Die anhängende Matrix „KI im Buchsektor“ dient dazu, die (1) Praxis und Einsatzgebiete, (2) Risikoabwägungen und Vorteile, sowie aus unserer Sicht nötigen (3) gesetzlichen und (4) sektorspezifischen Rahmenbedingungen in folgenden drei Systemen zu überblicken:

▪ Assistierende Informatik
▪ Analysierende Informatik
▪ Generative Informatik

Zusätzlich stellen wir ein Vokabelheft zur Verfügung, um die Lesbarkeit der Matrix zu erleichtern und begrifflich in die technischen Zusammenhänge einzuführen.
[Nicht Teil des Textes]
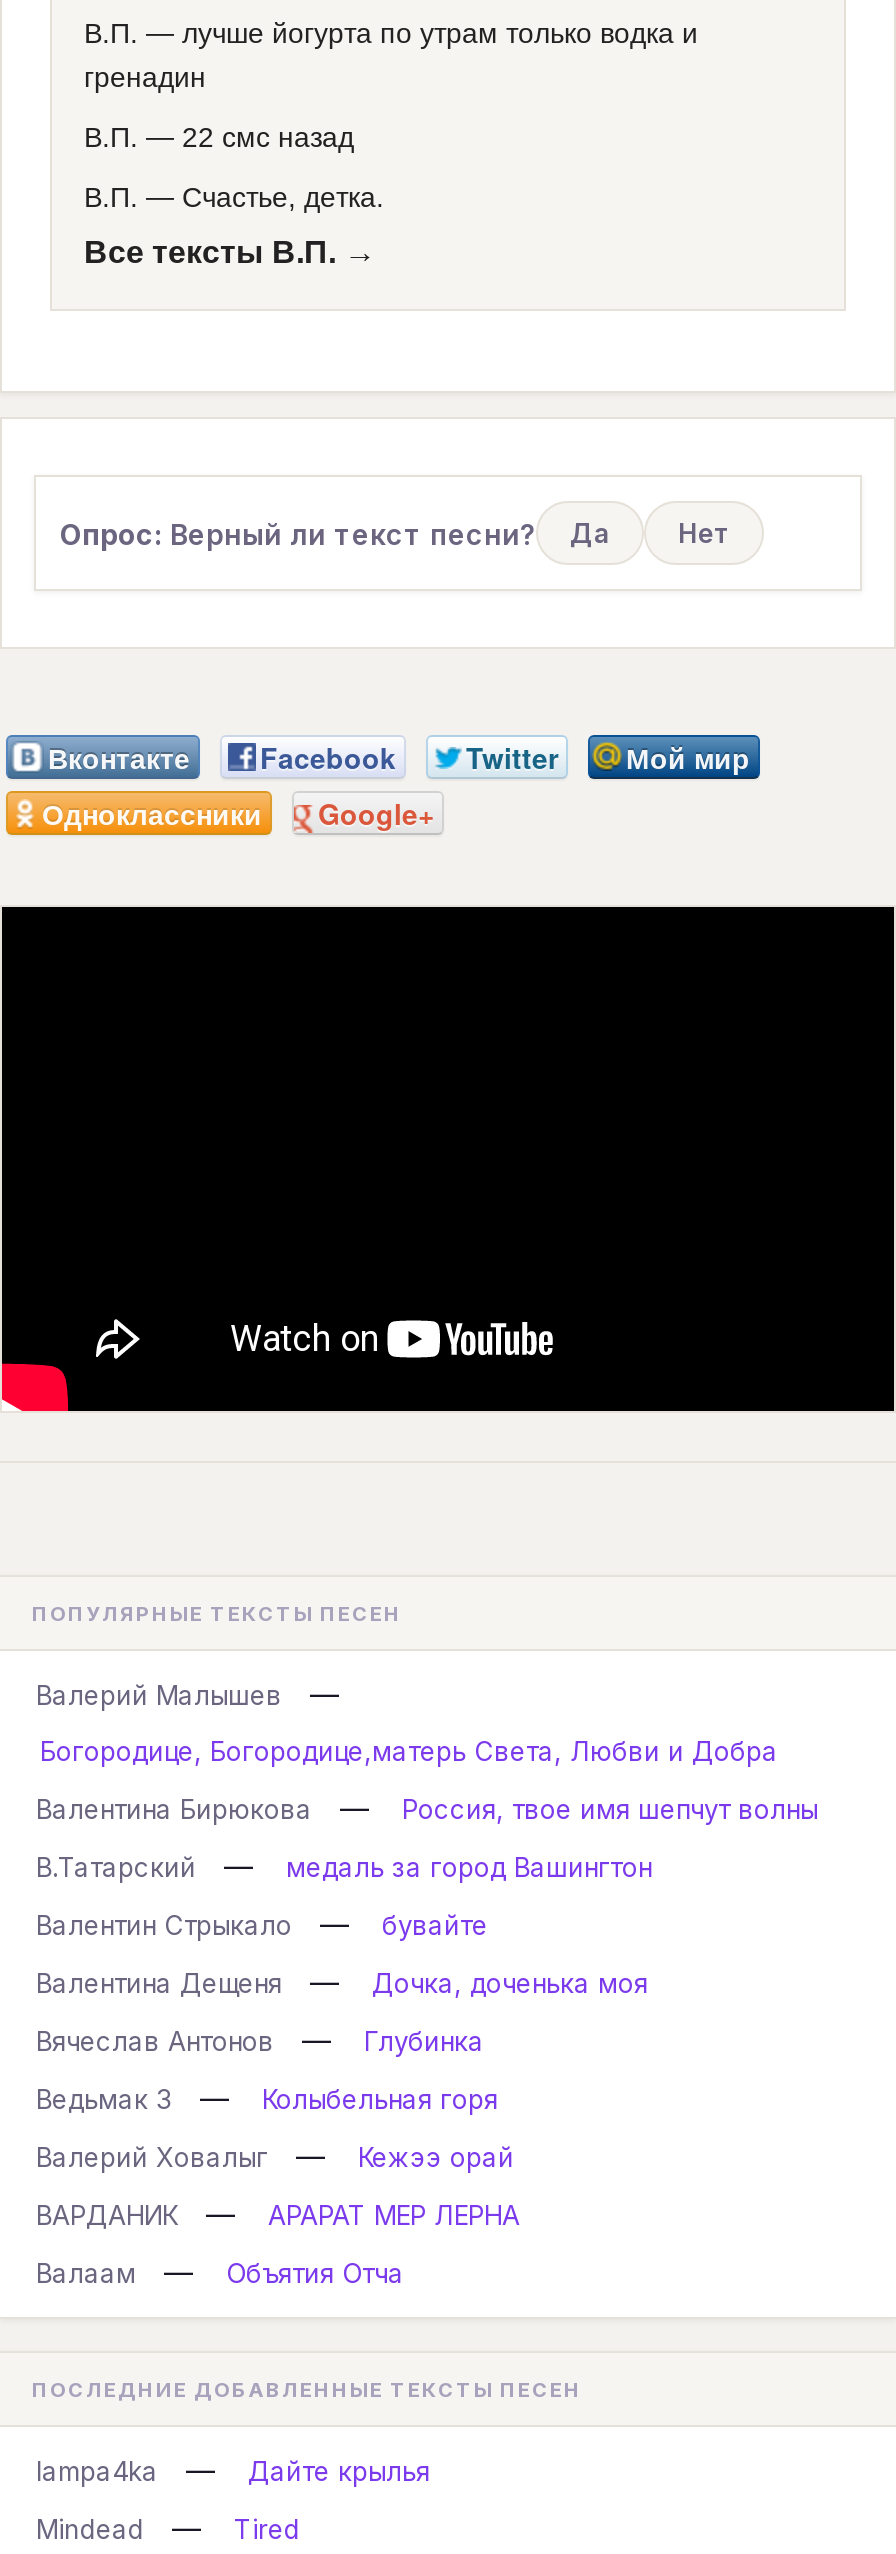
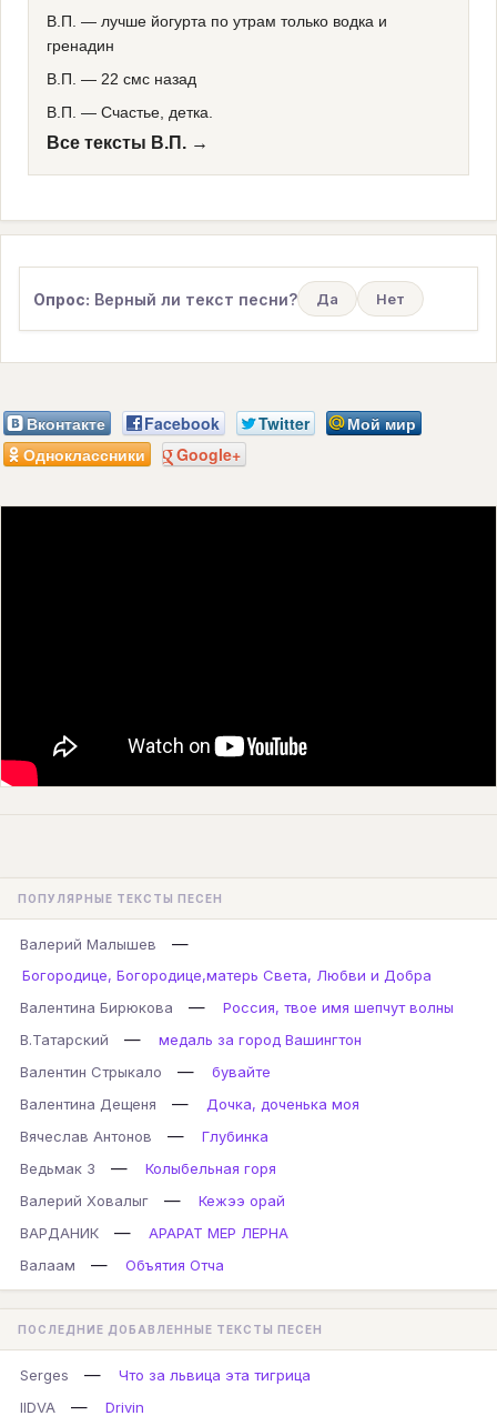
[36,2455,158,2487] lampa4ka -> [20,1366,69,1384] Serges
[248,2455,430,2487] Дайте крылья -> [119,1366,311,1384] Что за львица эта тигрица
[36,2513,144,2545] Mindead -> [20,1398,55,1416] IIDVA
[234,2513,300,2545] Tired -> [105,1398,144,1416] Drivin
Die einleitende Präambel skizziert jene Bereiche, in denen generative „KI“ und ihre Herstellung, die aus dem „Output“ resultierenden kriminellen Geschäftspraktiken, sowie ihre Auswirkungen wie intersektionale Diskriminierung, Desinformation und schädigendem Wertschöpfungstransfer.

Autor:innen: Nina George, André Hansen I Redaktion: Dorrit Bartel, Tamara Leonard Anbieter-Recherche: Monika Pfundmeier

Präambel: Die als Verheißung versprochene Zukunft von KI beruht auf Diebstahl.
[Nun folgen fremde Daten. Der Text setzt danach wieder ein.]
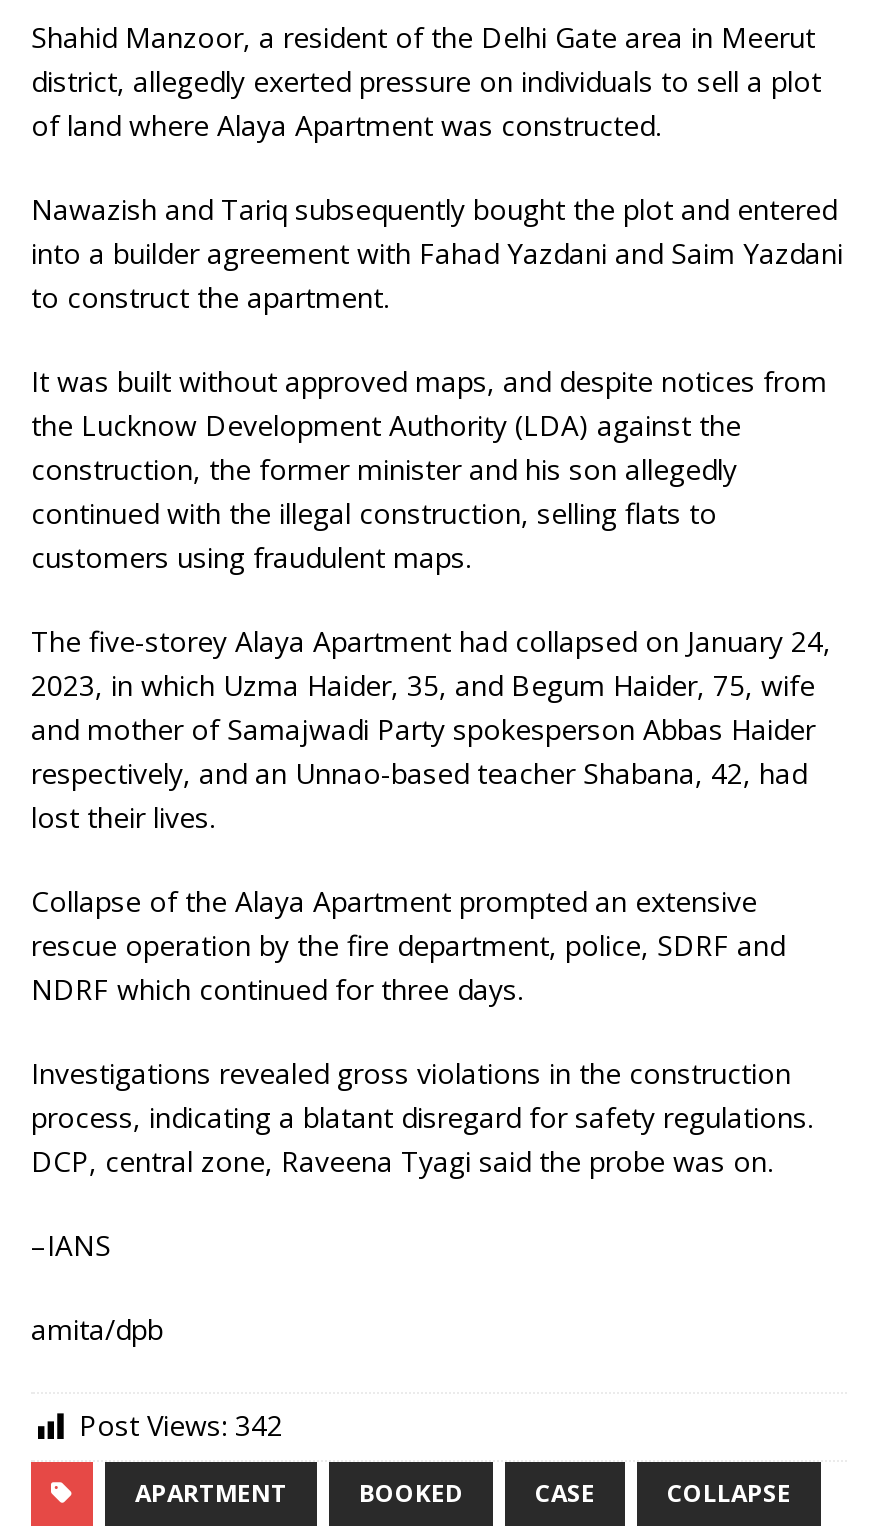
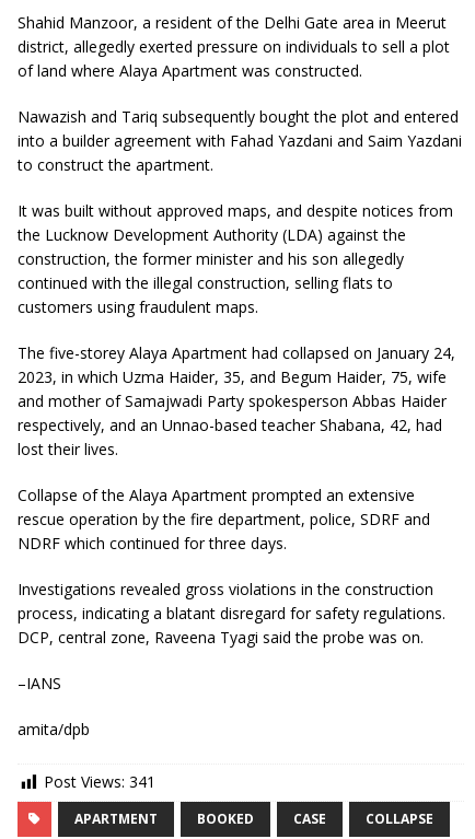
[79,1407,283,1445] Post Views: 342 -> [44,772,155,792] Post Views: 341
Die sich ausbreitende, zumeist unkritische Begeisterung für generative fortgeschrittene Informatik, wie etwa für große Sprach-, Bild- oder Audiomodelle, die auf Prompts hin kulturähnlichen Ausstoß produzieren, senkt die Wertschätzung für menschliche schöpferische Arbeit. Diese Begeisterung ist blind für die Herkunft dieser Systeme, als auch für die mittel- und langfristigen Konsequenzen – gegenüber schöpferischer Arbeit, aber insbesondere für die Gesellschaft und ihre sozialpolitischen Strukturen, inklusive des KSK-Ökosystems: Werden immer weniger Aufträge an menschliche Tätige vergeben, wird dies auch das gesamte Ökosystem der Künstlersozialkasse gefährden.